» **Task description**:
Extract the first line through the line containing "customer number: 10093639 -> 10093693" from the listing below, exactly as written.

» **Exercise data**:

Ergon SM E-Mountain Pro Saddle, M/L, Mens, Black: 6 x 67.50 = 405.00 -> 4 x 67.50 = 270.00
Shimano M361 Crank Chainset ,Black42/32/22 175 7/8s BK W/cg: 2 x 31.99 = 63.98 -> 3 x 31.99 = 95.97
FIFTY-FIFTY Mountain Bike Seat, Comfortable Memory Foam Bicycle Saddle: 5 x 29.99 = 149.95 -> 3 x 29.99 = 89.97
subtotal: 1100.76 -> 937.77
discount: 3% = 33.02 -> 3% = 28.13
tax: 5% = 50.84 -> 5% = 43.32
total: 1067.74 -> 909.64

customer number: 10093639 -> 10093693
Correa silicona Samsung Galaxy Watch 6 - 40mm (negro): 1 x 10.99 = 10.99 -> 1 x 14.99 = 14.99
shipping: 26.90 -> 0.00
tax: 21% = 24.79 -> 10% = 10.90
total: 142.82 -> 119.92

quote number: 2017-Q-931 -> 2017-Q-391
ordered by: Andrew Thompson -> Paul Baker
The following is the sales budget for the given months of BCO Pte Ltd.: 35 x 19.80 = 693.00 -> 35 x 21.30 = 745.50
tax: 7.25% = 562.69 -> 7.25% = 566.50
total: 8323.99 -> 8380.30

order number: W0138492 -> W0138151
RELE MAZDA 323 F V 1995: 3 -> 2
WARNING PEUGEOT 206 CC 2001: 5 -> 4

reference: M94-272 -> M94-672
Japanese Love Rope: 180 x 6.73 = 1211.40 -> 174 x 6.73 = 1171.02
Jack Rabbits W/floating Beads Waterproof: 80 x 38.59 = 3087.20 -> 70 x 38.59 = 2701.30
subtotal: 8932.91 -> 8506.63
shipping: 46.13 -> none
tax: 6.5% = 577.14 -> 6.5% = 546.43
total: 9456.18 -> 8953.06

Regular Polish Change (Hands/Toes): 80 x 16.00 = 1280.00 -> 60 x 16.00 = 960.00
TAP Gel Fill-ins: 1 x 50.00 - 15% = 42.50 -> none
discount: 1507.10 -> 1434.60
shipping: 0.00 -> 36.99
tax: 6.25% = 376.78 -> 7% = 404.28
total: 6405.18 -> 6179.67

» **Solution for this exercise**:
Ergon SM E-Mountain Pro Saddle, M/L, Mens, Black: 6 x 67.50 = 405.00 -> 4 x 67.50 = 270.00
Shimano M361 Crank Chainset ,Black42/32/22 175 7/8s BK W/cg: 2 x 31.99 = 63.98 -> 3 x 31.99 = 95.97
FIFTY-FIFTY Mountain Bike Seat, Comfortable Memory Foam Bicycle Saddle: 5 x 29.99 = 149.95 -> 3 x 29.99 = 89.97
subtotal: 1100.76 -> 937.77
discount: 3% = 33.02 -> 3% = 28.13
tax: 5% = 50.84 -> 5% = 43.32
total: 1067.74 -> 909.64

customer number: 10093639 -> 10093693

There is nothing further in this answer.